Versando o processo sobre direitos que admitam autocomposição, é lícito
às partes plenamente capazes estipular mudanças no procedimento para ajustá-lo
às especificidades da causa e convencionar sobre os seus ônus, poderes,
faculdades e deveres processuais, antes ou durante o processo.
Parágrafo único.
De ofício ou a requerimento, o juiz controlará a validade das convenções
previstas neste artigo, recusando-lhes aplicação somente nos casos de nulidade
ou de inserção abusiva em contrato de adesão ou em que alguma parte se encontre
em manifesta situação de vulnerabilidade.
Inobstante
as dúvidas sobre a adesão dos jurisdicionados a essa nova modalidade de
acordos, é indisfarçável o impacto desse ditame sobre a teoria geral do processo
civil, haja vista que, em prevalecendo a sua interpretação literal, haverá uma radical
inversão paradigmática nesse ramo do Direito, até então pensado segundo uma
concepção publicista, o que fazia de suas normas comandos inderrogáveis pela
vontade das partes.
É bem
verdade que o CPC/1973 já admitia convenções sobre o processo, porém restritas
a dois aspectos: o foro competente para a causa (artigo 111), e a distribuição
do ônus da prova (artigo 333, parágrafo único), sendo esta última pouquíssimo utilizada.
Todavia, essas eram exceções pontuais à regra da cogência das normas
processuais. Tal regra é consectário da visão de processo como mecanismo de
proteção das partes contra arbitrariedades do julgador, e como garantidor da
eficiência e segurança jurídica na prestação jurisdicional, matérias de
interesse público que, como tais, não poderiam ficar à mercê da vontade das
partes.
Como
efeito, foi sob essas premissas que se desenvolveu todo o sistema processual
brasileiro.
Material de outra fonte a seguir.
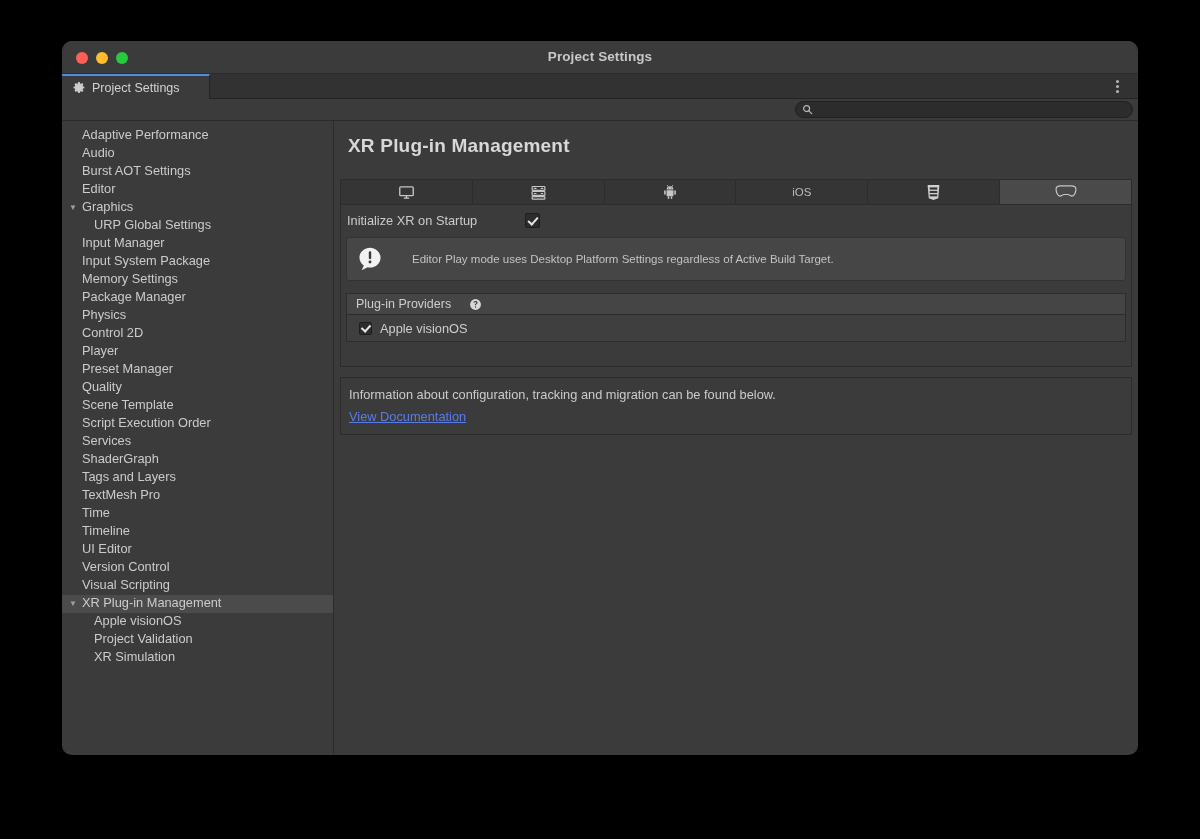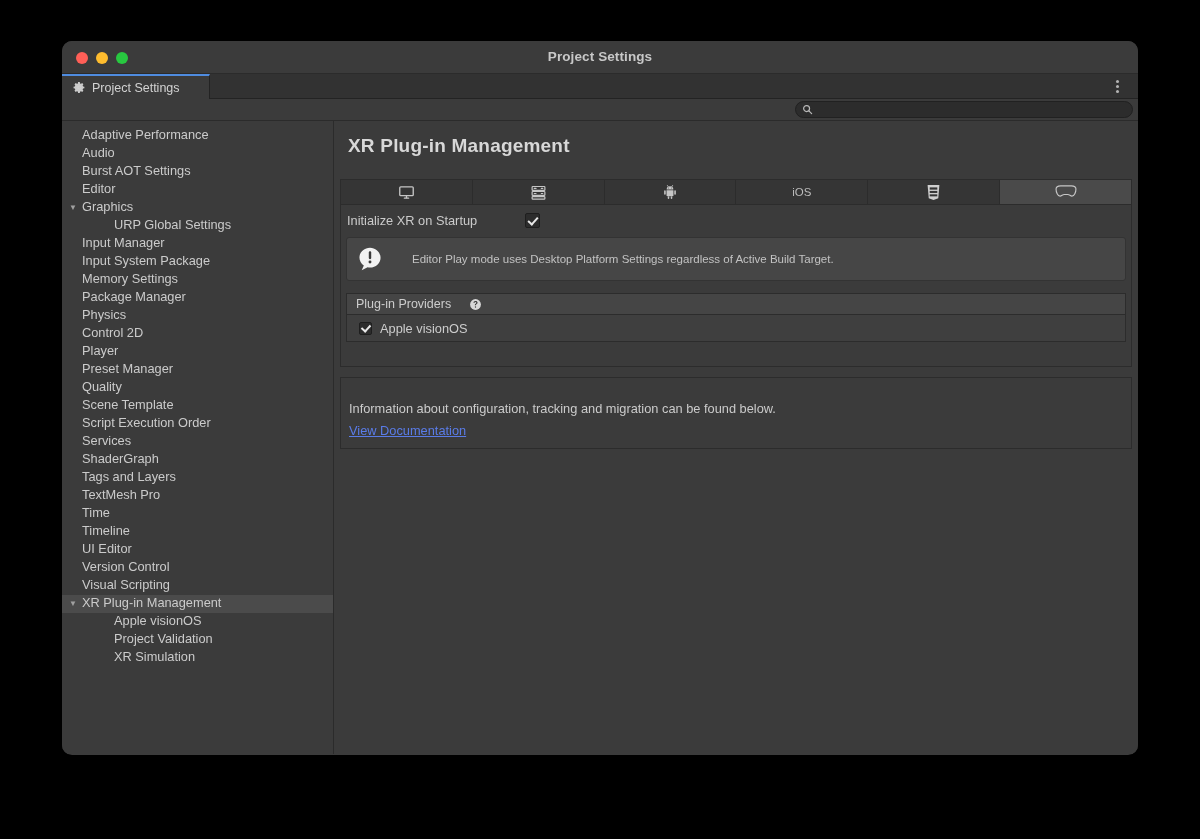"URP Global Settings" .side-item.indent .txt { padding-left: 52px -> 32px }
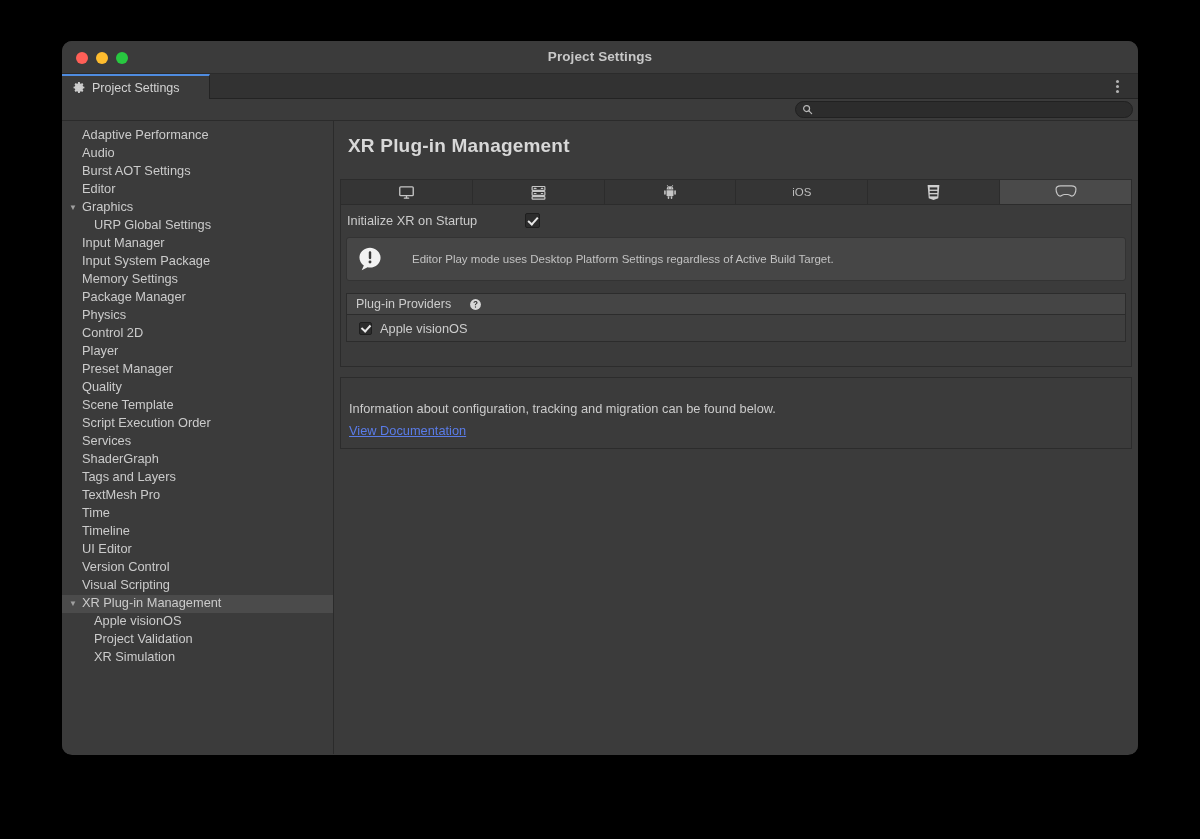"Information about configuration," #doc-box { padding: 23px 0 9px 8px -> 9px 0 9px 8px }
De fato, desde o Regulamento n° 737, de 1850 – o primeiro diploma
processual genuinamente brasileiro -, passando pela Consolidação Ribas, de
1876, e pelos os Códigos processuais de 1939 e 1973, o direito brasileiro sempre
esteve pautado pelo dogma da natureza pública do processo. Bem por isso, até a
sua inclusão no anteprojeto do Novo CPC, a negociação processual era tema
totalmente estranho à doutrina processualística brasileira, com exceção de
alguns poucos escritos, como o de Barbosa
Moreira[1].
Por mais
incrível que possa parecer, um único artigo do Novo Código pode ser suficiente
para infirmar um dos principais pilares de sustentação de nossa tradição
jurídica processual. De fato, estabelecer uma cláusula geral de negociação
processual é subverter totalmente o dogma publicista, privatizando o processo.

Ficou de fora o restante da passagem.